After five years of trying,
Moscow has finally given me the green light:
I am to be allowed to ride into the USSR! This it the first time that permission to do such a thing has
been given to an Occidental since the 1917 October Revolution!
The Soviet Federation of Equestrian Sport has written to me:
“Be at the border of Brest (Litovsk) on 23rd June.
Before noon”!
I’ll have to leave soon,
find some horses quickly. I am
determined to do the journey on French Trotters.
Robin (age 7) arrives from
Normandy. Prince (age 9) comes from
Anjou. They meet each other at my
stables on 9th April. They
get on well.
Three days before our
departure, Francois Houdau, my farrier, comes to fit them with a magic
horseshoe: it will effectively last
for 2,500 kilometres!
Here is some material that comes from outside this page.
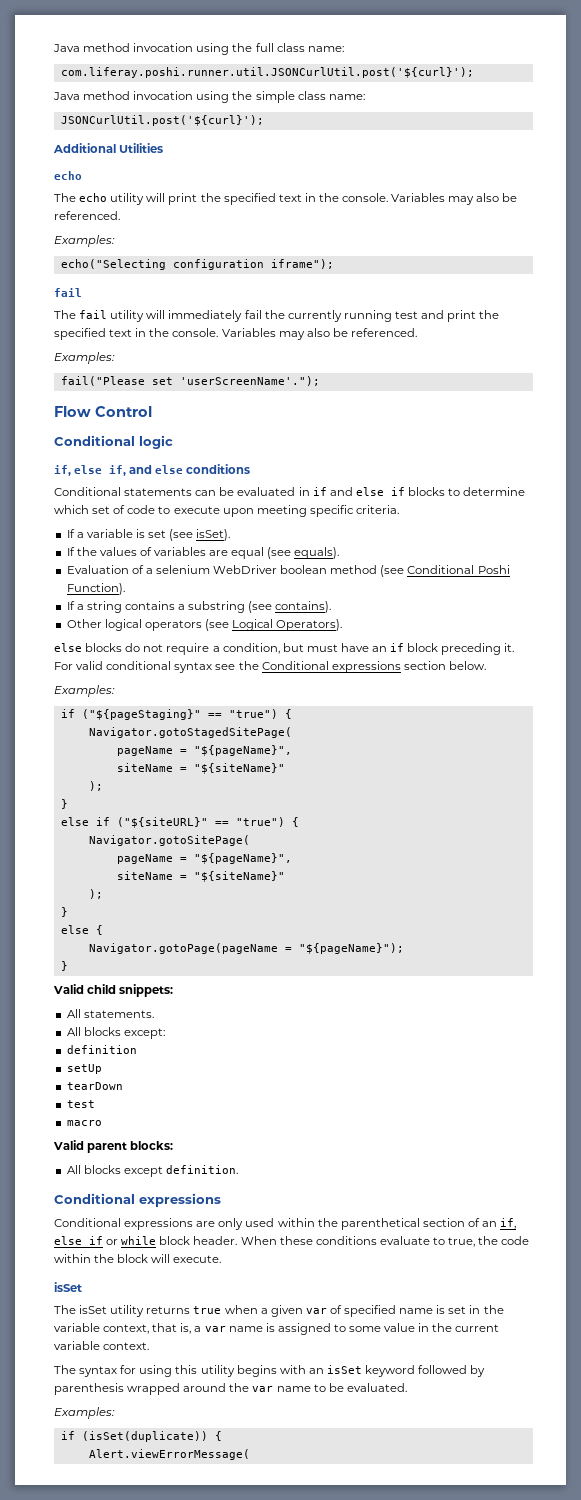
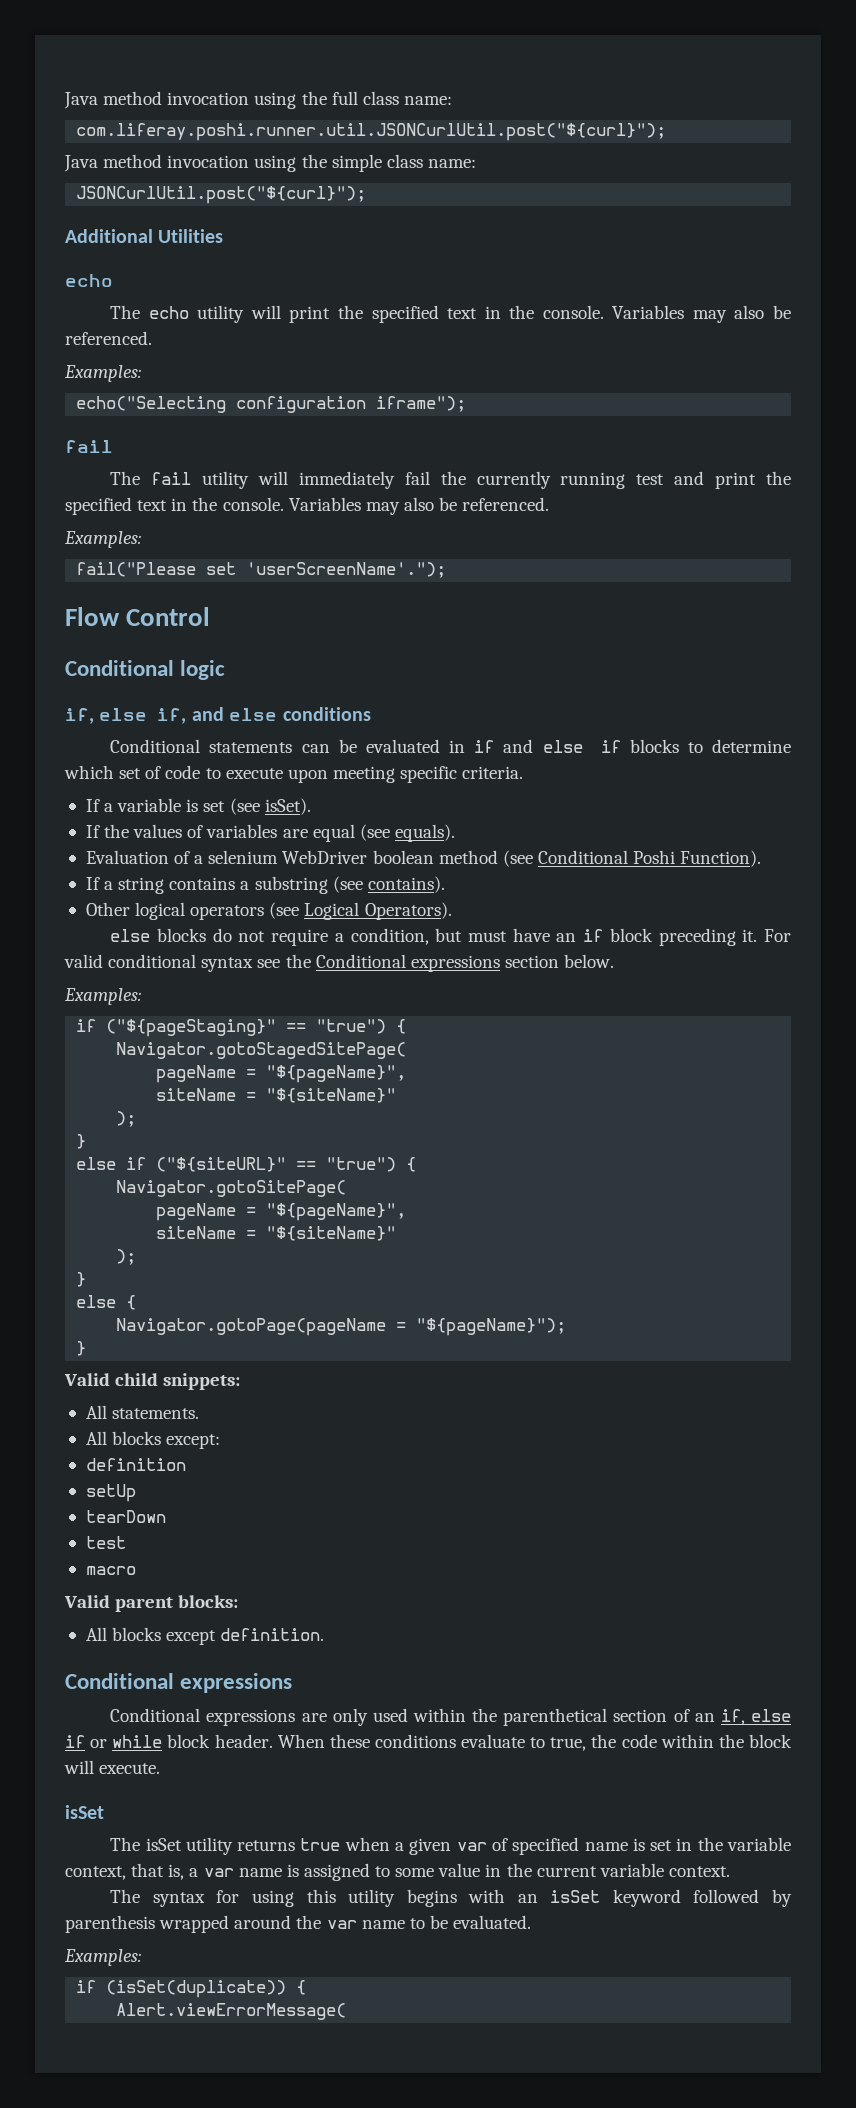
[60,67,474,78] com.liferay.poshi.runner.util.JSONCurlUtil.post('${curl}'); -> [76,123,667,141] com.liferay.poshi.runner.util.JSONCurlUtil.post("${curl}");
[60,115,264,126] JSONCurlUtil.post('${curl}'); -> [76,186,367,204] JSONCurlUtil.post("${curl}");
Nine little
tungsten crampons on each shoe – inspired.
I won’t have to change them until I get to Janow, in Poland, just
before we get to the USSR border!
1st
May 1990
New shoes, up to date
vaccinations, we can set off at last. We
leave the stables at about 8 a.m. The weather is beautiful.
At 10 a.m. it is very hot, and at midday it is, frankly, scorching.
The heat never gave us any respite until we got to Moscow (except for one
or two days somewhere between East Germany and Poland).
It was to prove the hardest part of the journey.
Sometimes it was real hell, such as when we crossed Belarus and Russia
where the huge, humid forests, the swamps, and the ditches of stagnant water all
gave birth to millions of biting insects which harassed us for twenty hours a
day. “That’s still better than
the cold or the rain, though”, the local people told me, by way of comfort.
May 1990
Not too many problems, or
at least no great dramas. During
the first few days there were certainly some very hard moments, physically and
psychologically, for the quadrupeds as much as for the biped.
But after two or three weeks, that was it:
we’d all found our rhythm.
On the morning of 27th
May we passed into “the east”. At
Topen a (tiny) frontier post still separated East and West Germany.
Not for long – a few days later the border was removed, Germany was
reunited and Europe transformed!
We cross the famous
Oder-Neisse Line on 4th June, at Swiecko, Poland.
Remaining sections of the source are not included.